Agrarressort nicht abgelehnt
Dass EU-Kommissionspräsident Jose Manuel Barroso bei seinem Wien-Besuch das Agrar-Ressort angeboten, der Kanzler aber abgelehnt habe, wird von Faymanns Pressesprecherin dementiert: "Barroso hat noch mit niemandem über Ressorts geredet." Sollte Österreich aber das Agrar-Ressort erhalten, wäre der frühere Vizekanzler und ÖVP-Finanzminister Wilhelm Molterer "ein guter Kandidat".

Barroso will Namen vor Ressort
Barroso selbst hatte während seines Wien-Aufenthalts unterstrichen, dass er die österreichische Regierung am Zug sehe: Wenn er einen Namensvorschlag bekomme, werde er über das Portfolio entscheiden.
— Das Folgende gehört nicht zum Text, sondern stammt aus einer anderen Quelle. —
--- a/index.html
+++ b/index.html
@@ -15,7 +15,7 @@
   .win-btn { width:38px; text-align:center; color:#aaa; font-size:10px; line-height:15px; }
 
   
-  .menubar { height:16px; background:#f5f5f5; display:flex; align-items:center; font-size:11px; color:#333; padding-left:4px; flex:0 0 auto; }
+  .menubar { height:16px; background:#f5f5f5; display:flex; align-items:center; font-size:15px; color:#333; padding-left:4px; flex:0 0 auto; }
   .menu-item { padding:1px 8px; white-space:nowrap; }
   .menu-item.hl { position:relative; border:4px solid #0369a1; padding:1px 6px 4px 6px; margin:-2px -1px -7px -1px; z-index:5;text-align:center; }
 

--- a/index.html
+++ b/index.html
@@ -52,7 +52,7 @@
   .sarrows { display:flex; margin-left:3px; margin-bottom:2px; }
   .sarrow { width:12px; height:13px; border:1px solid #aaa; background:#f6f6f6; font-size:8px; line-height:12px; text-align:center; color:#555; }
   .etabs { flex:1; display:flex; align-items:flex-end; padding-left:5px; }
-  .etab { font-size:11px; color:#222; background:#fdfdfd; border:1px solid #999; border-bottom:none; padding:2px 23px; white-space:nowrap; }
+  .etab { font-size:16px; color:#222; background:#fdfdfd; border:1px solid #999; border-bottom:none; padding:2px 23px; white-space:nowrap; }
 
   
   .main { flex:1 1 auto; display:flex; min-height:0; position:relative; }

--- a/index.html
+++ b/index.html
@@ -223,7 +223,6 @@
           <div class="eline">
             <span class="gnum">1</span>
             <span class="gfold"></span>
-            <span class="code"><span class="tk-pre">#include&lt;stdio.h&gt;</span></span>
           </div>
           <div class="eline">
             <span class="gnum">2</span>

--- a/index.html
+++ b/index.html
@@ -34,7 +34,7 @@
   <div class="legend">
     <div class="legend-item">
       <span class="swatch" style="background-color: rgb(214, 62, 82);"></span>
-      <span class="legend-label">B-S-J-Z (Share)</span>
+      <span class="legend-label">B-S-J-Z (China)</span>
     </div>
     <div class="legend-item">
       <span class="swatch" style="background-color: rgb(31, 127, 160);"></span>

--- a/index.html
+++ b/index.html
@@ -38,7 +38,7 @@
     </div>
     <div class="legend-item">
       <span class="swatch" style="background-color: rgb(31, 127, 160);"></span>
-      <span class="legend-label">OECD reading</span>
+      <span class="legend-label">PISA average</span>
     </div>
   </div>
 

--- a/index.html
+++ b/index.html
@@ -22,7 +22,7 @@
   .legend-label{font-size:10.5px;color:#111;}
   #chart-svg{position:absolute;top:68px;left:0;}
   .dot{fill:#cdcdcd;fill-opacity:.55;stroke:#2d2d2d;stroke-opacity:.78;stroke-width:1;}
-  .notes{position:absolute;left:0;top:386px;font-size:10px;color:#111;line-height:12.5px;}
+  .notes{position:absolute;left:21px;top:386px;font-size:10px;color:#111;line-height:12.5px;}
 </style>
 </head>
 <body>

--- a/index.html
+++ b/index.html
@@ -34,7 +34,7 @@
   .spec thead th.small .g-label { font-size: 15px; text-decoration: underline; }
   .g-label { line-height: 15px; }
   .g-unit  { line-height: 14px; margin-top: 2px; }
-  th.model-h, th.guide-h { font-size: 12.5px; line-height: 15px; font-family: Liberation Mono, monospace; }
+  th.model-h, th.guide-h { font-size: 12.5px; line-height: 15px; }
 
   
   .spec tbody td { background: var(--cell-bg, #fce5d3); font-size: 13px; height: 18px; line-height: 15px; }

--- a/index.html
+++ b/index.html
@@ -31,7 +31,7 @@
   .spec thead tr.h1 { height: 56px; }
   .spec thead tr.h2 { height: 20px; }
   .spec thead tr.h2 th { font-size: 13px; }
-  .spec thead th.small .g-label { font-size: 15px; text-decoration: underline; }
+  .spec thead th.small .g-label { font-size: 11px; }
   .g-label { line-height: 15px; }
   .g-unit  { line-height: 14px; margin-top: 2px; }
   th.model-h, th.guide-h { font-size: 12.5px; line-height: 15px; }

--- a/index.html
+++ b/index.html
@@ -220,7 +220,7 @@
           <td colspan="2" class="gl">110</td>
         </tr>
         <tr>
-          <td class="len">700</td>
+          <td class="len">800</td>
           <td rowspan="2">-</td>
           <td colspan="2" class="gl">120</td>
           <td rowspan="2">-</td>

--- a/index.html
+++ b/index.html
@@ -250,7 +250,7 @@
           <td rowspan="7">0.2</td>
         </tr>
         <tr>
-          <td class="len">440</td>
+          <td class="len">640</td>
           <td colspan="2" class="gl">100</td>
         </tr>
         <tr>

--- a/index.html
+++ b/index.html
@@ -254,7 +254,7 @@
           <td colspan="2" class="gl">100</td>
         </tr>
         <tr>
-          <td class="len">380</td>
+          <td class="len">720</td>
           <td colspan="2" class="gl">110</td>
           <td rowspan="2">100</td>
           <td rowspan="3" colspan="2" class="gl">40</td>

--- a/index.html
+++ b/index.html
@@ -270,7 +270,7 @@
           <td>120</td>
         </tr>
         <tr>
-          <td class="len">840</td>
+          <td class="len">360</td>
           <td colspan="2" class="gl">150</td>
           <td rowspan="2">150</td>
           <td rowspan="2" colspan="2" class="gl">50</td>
Nominieren darf die ÖVP, so der Koalitionsdeal. ÖVP-Klubobmann Karlheinz Kopf zeigte sich in der "Zeit im Bild" wenig beeindruckt von Faymanns Vorliebe für Ferrero-Waldner: Diese sei eine "ausgewiesene Außenpolitikerin", aber ihr Ressort werde es eben künftig "in dieser Form nicht mehr geben".

Einer Umfrage zufolge sind die Österreicher mehrheitlich für eine Frau in Brüssel.